Countess of Pembroke is a title that has been borne by several women throughout history, including:

 Isabel de Clare, 4th Countess of Pembroke (1172–1220), wife of William Marshal, 1st Earl of Pembroke, and Countess of Pembroke in her own right
 Mary de St Pol, (c.1303–1377), wife of Aymer de Valence, 2nd Earl of Pembroke (c.1275–1324)
 Margaret of England (1346–1361), wife of John Hastings, 2nd Earl of Pembroke; daughter of King Edward III and Philippa of Hainault.
 Anne Manny (1355–1384), 2nd wife to John Hastings, 2nd Earl of Pembroke; daughter of Walter Manny, Baron Manny and Margaret, Duchess of Norfolk.
 Anne Devereux (c.1430–c.1486), wife of William Herbert, 1st Earl of Pembroke.
 Mary Woodville (c.1456–1481), wife of William Herbert, 2nd Earl of Pembroke.
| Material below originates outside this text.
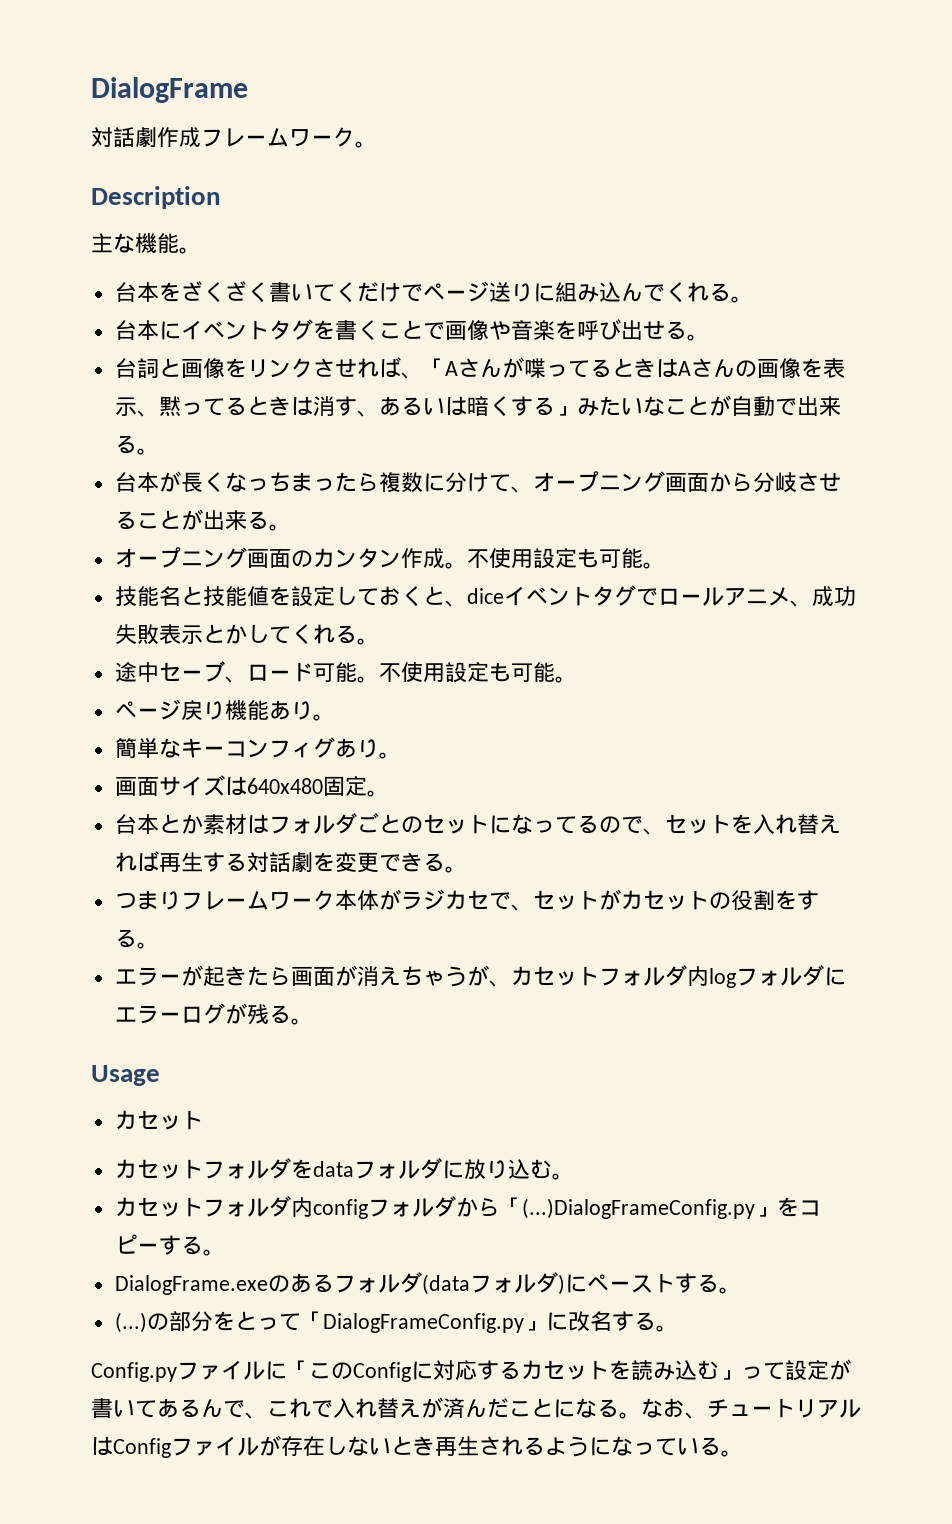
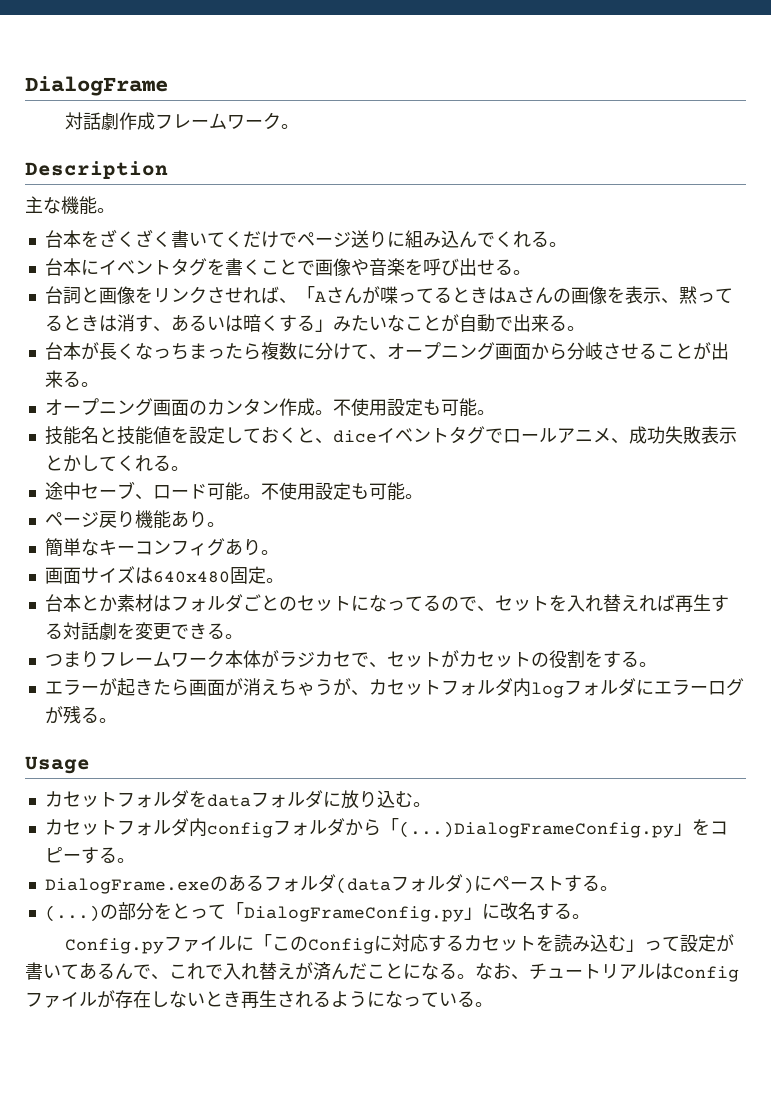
[114,1159,203,1179] // カセット -> (117, 799) none

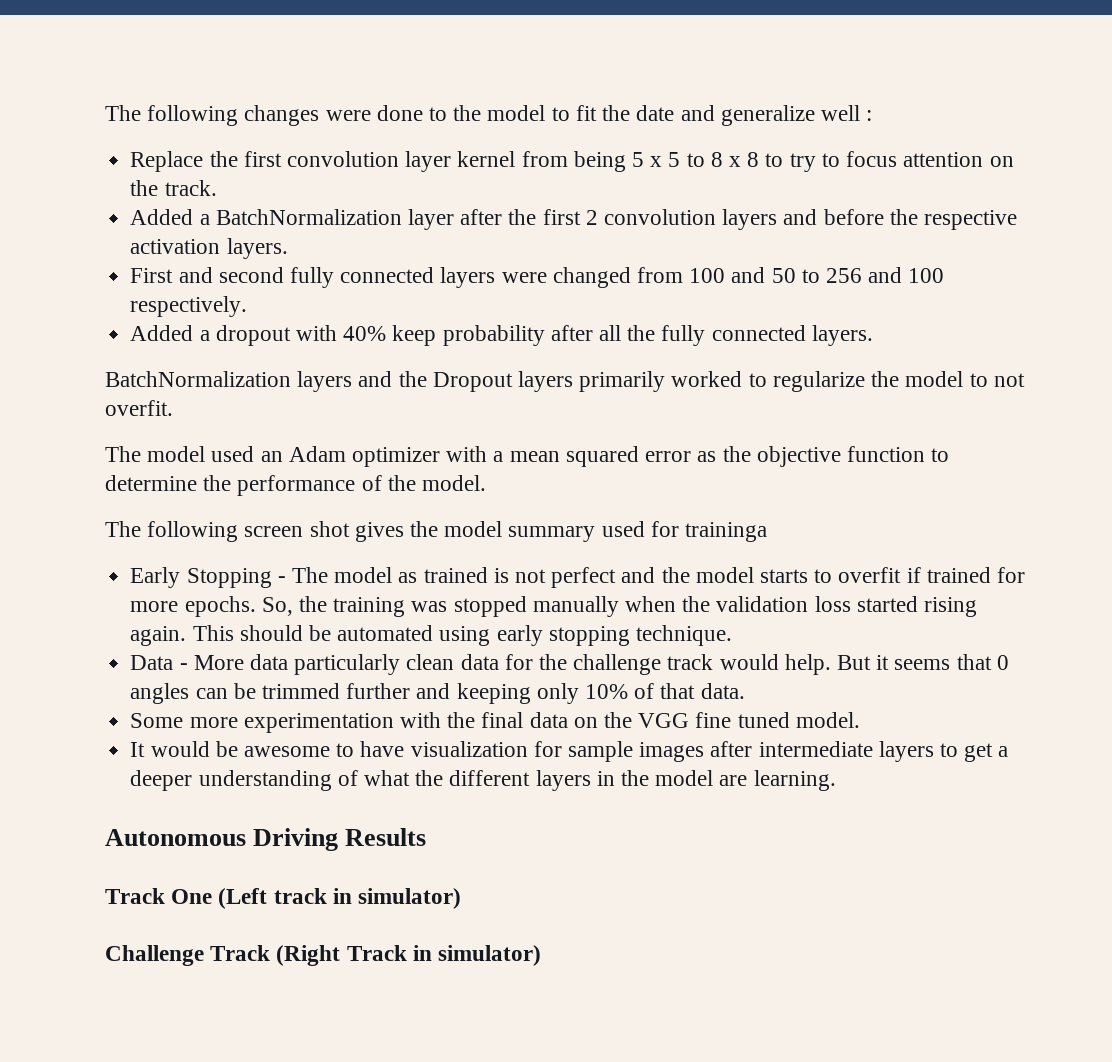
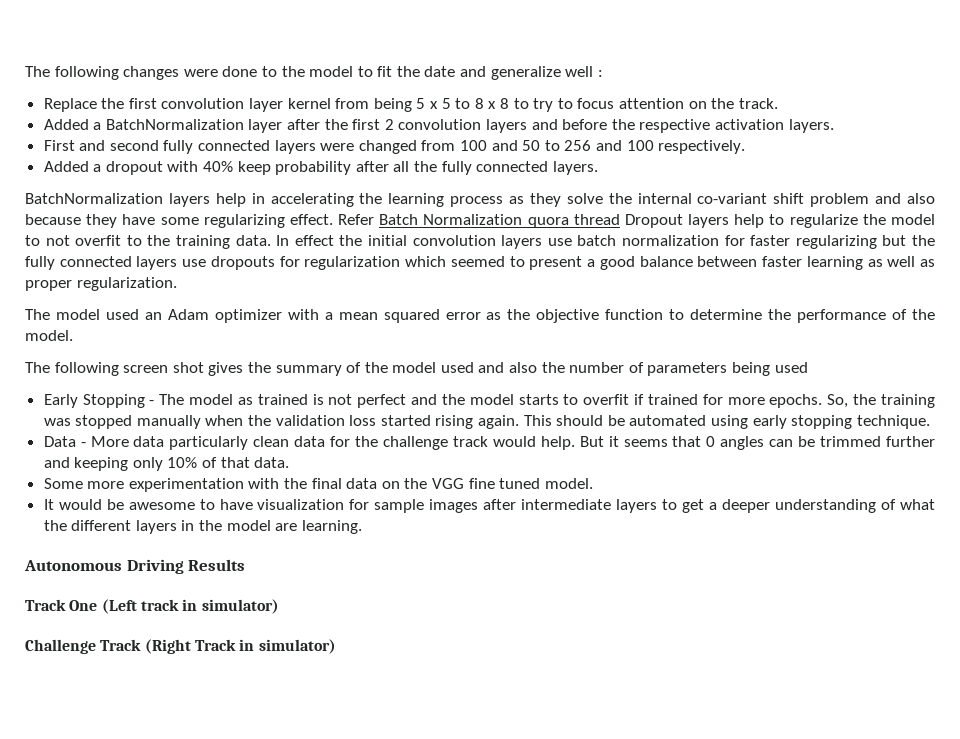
[358,371,743,392] and the Dropout layers primarily worked -> [215,193,935,207] [25,214,765,228] help in accelerating the learning process as they solve the internal co-variant shift problem and also because they have some regularizing effect. Refer Batch Normalization quora thread Dropout layers help
[105,400,173,416] overfit. -> [75,235,936,249] [25,256,935,270] [25,277,177,291] overfit to the training data. In effect the initial convolution layers use batch normalization for faster regularizing but the fully connected layers use dropouts for regularization which seemed to present a good balance between faster learning as well as proper regularization.
[444,521,768,542] model summary used for traininga -> [275,362,808,376] summary of the model used and also the number of parameters being used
Title attained in 1479.
 Catherine Woodville (1458–1497), wife of Jasper Tudor, 1st Earl of Pembroke.
 Anne Parr (1515–1552), wife of William Herbert, 1st Earl of Pembroke and sister of Queen consort Catherine Parr.
 Mary Sidney (1561–1621), wife of Henry Herbert, 2nd Earl of Pembroke; one of the first English women to achieve a major reputation for her literary works, translations and literary patronage.
 Mary Talbot (circa 1594–1649), wife of William Herbert, 3rd Earl of Pembroke.
 Elizabeth Spencer (1737–1831), wife of Henry Herbert, 10th Earl of Pembroke daughter of Charles Spencer, 3rd Duke of Marlborough and Elizabeth Trevor.